* [Available data]
————————

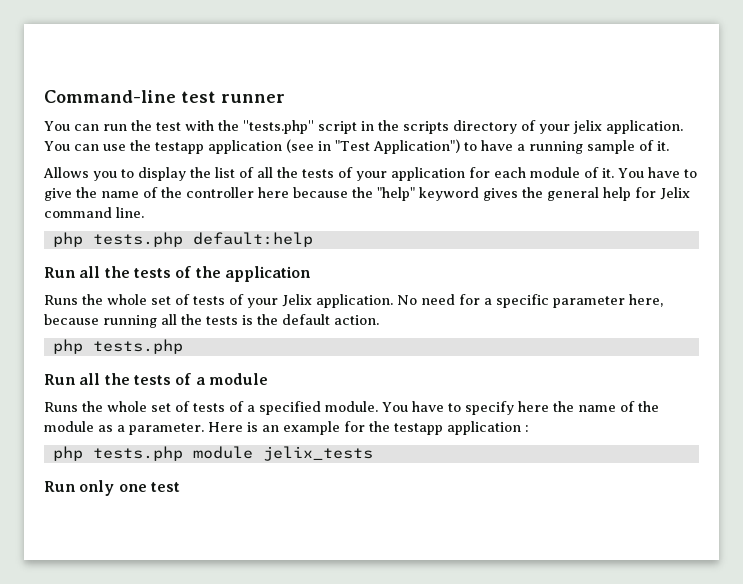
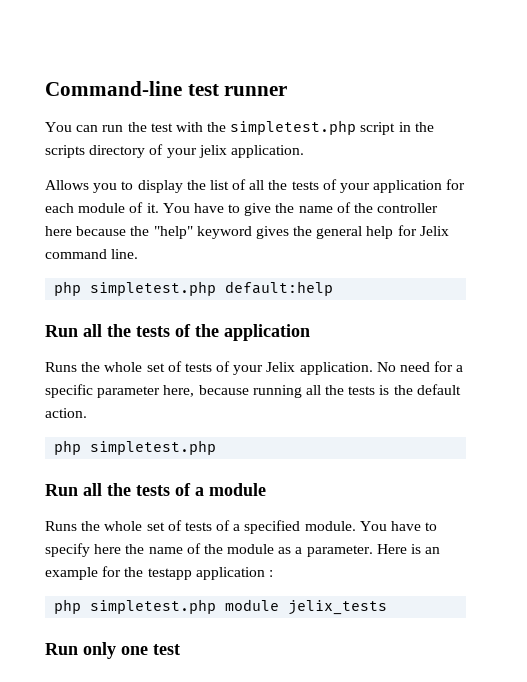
[242,120,314,134] ''tests.php'' -> [230,120,357,135] simpletest.php
[44,139,669,154] You can use the testapp application (see in "Test Application") to have a running sample of it. -> (304, 151) none
[92,232,183,247] tests.php -> [90,281,217,296] simpletest.php
[92,339,183,354] tests.php -> [90,440,217,455] simpletest.php
[92,446,183,461] tests.php -> [90,599,217,614] simpletest.php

————————

* [About this exercise] Output the whole of the data, unchanged; keep the pictures out.

* [Completed exercise]
[242,120,314,134] ''tests.php'' -> [230,120,357,135] simpletest.php
[44,139,669,154] You can use the testapp application (see in "Test Application") to have a running sample of it. -> (304, 151) none
[92,232,183,247] tests.php -> [90,281,217,296] simpletest.php
[92,339,183,354] tests.php -> [90,440,217,455] simpletest.php
[92,446,183,461] tests.php -> [90,599,217,614] simpletest.php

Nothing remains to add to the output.